Mr. Morris makes him read some of his memos into the camera, and he complies, sometimes proudly, sometimes sheepishly. There are a few words and phrases he simply won’t take credit for. He blames “shock and awe” on a general. He admits to approving “enhanced interrogation” techniques at Gitmo but insists that policy had nothing to do with Abu Ghraib. When told that investigators have concluded that the Gitmo policy migrated and morphed into Abu Ghraib, he replies, “I agree with that.”

He jokes, he feints, he dodges, beaming and proud to be near 80 and still able to fly like a butterfly and sting like a bee with the bullshit.

He chokes up just once, talking about a woman he met at Walter Reed who insisted her dying son was going to live, even though the surgeons said it was unlikely. Two weeks later, Mr. Rumsfeld returned to the hospital and learned the kid was alive and going to make it. “That woman’s belief …” he says, tearing up slightly.

That’s it. He gets emotional about the lone, lucky survivor but not about the dead. And why would he cry? He did exactly what he wanted to do and thought it was right, and he will never have to pay for it going horribly wrong.

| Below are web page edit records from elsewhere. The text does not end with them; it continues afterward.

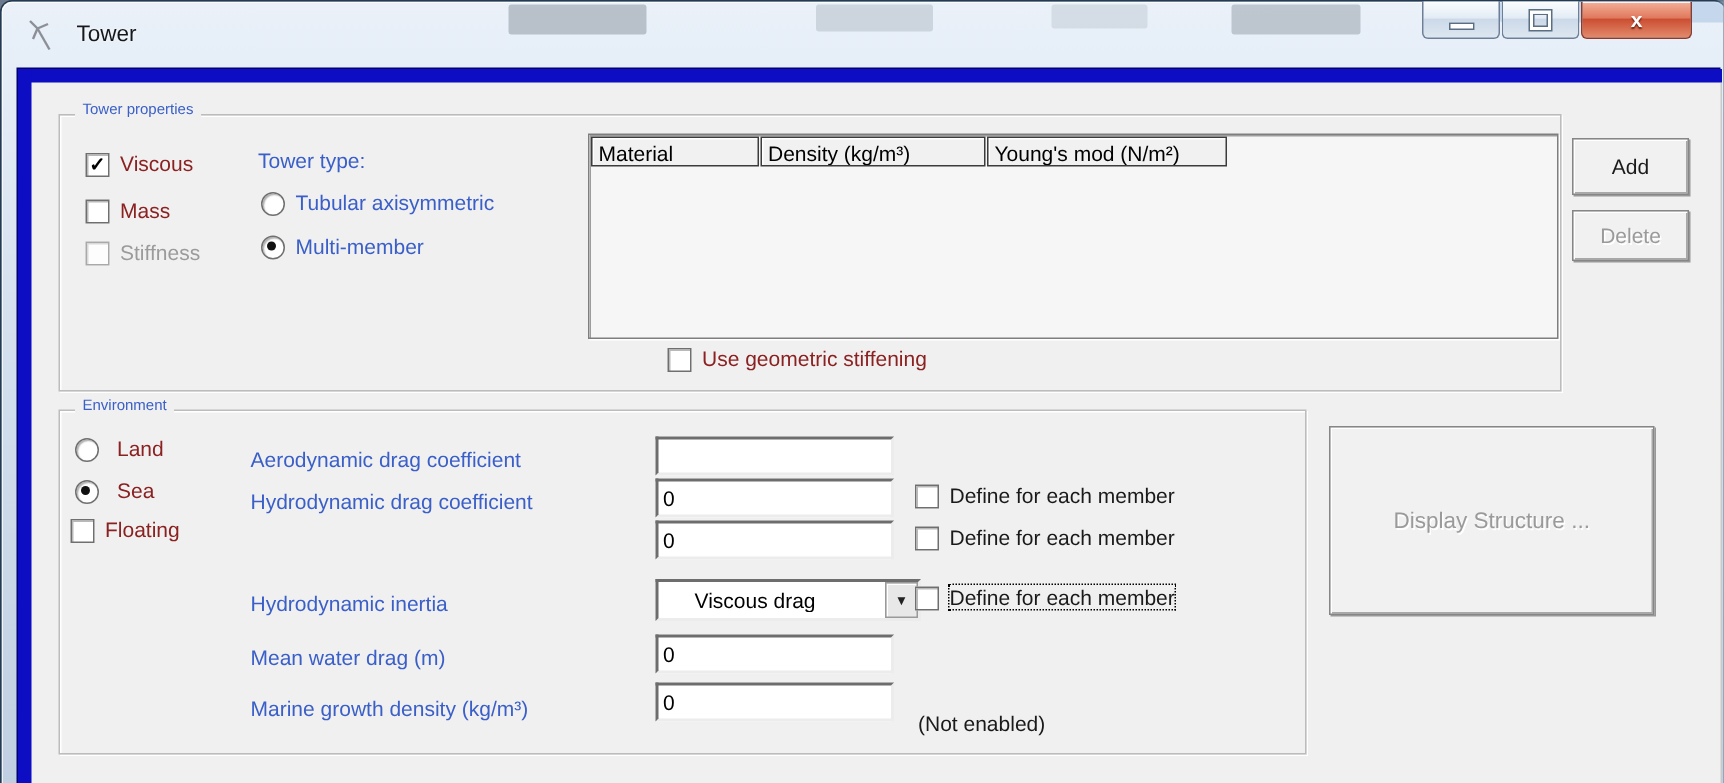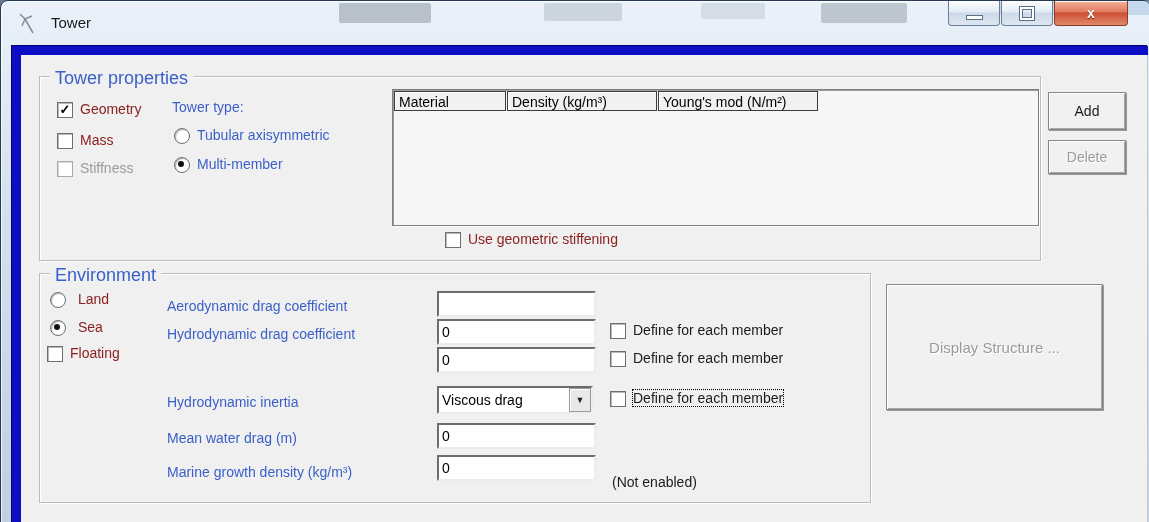--- a/index.html
+++ b/index.html
@@ -32,21 +32,21 @@
 
   
   .client{position:absolute;left:11px;top:45px;width:1127px;height:485px;
           background:#F0F0F0;border-left:9px solid #0D0DC4;border-top:9px solid #0D0DC4;
           box-shadow:-1px -1px 0 #00006e, inset -1px 0 0 #c9c9c9;}
 
   
   .group{position:absolute;border:1px solid #bcbcbc;
          box-shadow:inset 1px 1px 0 #fff,1px 1px 0 #fff;}
   .group-label{position:absolute;top:-9px;left:10px;background:#F0F0F0;padding:0 5px;
-               font-size:18px;color:#3A5FC8;white-space:nowrap;}
+               font-size:10px;color:#3A5FC8;white-space:nowrap;}
   .lbl{font-size:14px;white-space:nowrap;}
   .red{color:#8B2121;}
   .blue{color:#3A5FC8;}
   .blk{color:#1a1a1a;}
   .dis{color:#9b9b9b;}
 
   .cb{width:14px;height:14px;background:#fff;border:1px solid #6f6f6f;
       box-shadow:inset 1px 1px 0 #b9b9b9;display:flex;align-items:center;justify-content:center;
       font-size:13px;font-weight:bold;color:#000;cursor:pointer;}
   .cb.disabled{border-color:#a9a9a9;box-shadow:inset 1px 1px 0 #d9d9d9;background:#fdfdfd;}
@@ -62,21 +62,21 @@
        padding:0 3px;font-family:"Liberation Sans",sans-serif;box-sizing:content-box;}
 
   .btn{background:#F1F1F1;border:1px solid #868686;color:#1a1a1a;font-size:14px;
        box-shadow:inset 1px 1px 0 #ffffff,inset -1px -1px 0 #a8a8a8,1px 1px 0 rgba(80,80,80,.55);
        display:flex;align-items:center;justify-content:center;cursor:pointer;
        font-family:"Liberation Sans",sans-serif;}
   .btn.disabled{color:#9a9a9a;text-shadow:1px 1px 0 #fff;cursor:default;}
   .btn.strong{box-shadow:inset 1px 1px 0 #ffffff,inset -1px -1px 0 #a8a8a8,2px 2px 0 #4f4f4f;}
 
   .combo{position:absolute;background:#fff;border:2px solid;border-color:#6d6d6d #ececec #ececec #6d6d6d;
-         display:flex;align-items:center;}
+         display:flex;align-items:center;padding-left:21px;}
   .combo-text{flex:1;font-size:14px;color:#000;padding-left:3px;white-space:nowrap;overflow:hidden;}
   .combo-btn{width:20px;align-self:stretch;background:#e8e8e8;border:1px solid #9a9a9a;
          box-shadow:inset 1px 1px 0 #fff;display:flex;align-items:center;justify-content:center;
          font-size:9px;color:#222;cursor:pointer;}
 
   .focusrect{outline:1px dotted #000;}
 
   
   .tbl{position:absolute;background:#f6f6f6;border:1px solid #7e7e7e;
        box-shadow:inset 1px 1px 0 #9d9d9d, 1px 1px 0 #fff;}
@@ -120,21 +120,21 @@
         </div>
       </div>
     </div>
 
     <div class="client">
 
       <div class="group" style="left:18px;top:21px;width:1000px;height:183px;">
         <span class="group-label">Tower properties</span>
 
         <span class="cb checked abs" style="left:17px;top:25px;"></span>
-        <span class="lbl red abs" style="left:40px;top:24px;">Geometry</span>
+        <span class="lbl red abs" style="left:40px;top:24px;">Viscous</span>
 
         <span class="cb abs" style="left:17px;top:56px;"></span>
         <span class="lbl red abs" style="left:40px;top:55px;">Mass</span>
 
         <span class="cb disabled abs" style="left:17px;top:84px;"></span>
         <span class="lbl dis abs" style="left:40px;top:83px;">Stiffness</span>
 
         <span class="lbl blue abs" style="left:132px;top:22px;">Tower type:</span>
 
         <span class="radio abs" style="left:134px;top:51px;"></span>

“Time will tell,” he tells Mr. Morris, of the legacy of the Iraq War.

Of course, it looks like a terrible folly right now, and other people will be paying the price for years to come. Our soldiers, weapons, blood and treasure dismantled Iraq and handed it over to the Islamists. Fallujah, where so many died, is an Al Qaeda outpost now. Iraqis are dying every day. Last year was the deadliest since 2008, with more than 8,000 killed.

“You, I and anyone who walks in the streets, at any moment, may face a car bomb, motorcycle bomb or explosive belt. At any moment, anyone may be killed,” a Baghdad resident told a reporter recently.

The final shot in this quiet film is reminiscent of the last scene in Indiana Jones and the Raiders of the Lost Ark where the ark—the greatest weapon of all—is shelved in a nondescript government warehouse, beside other terrible secret weapons.

Here, the camera closes in on file boxes, presumably of Mr. Rumsfeld’s memos, being ferried on library carts shelves in a massive archive. Pulling back, the camera pans thousands of identical beige boxes, aisles of shelves that require ladders to scale, as far as the eye can see.

Like a Brothers Grimm fairy tale, the classified snowflakes fell and fell and fell, and great drifts softly covered the graves.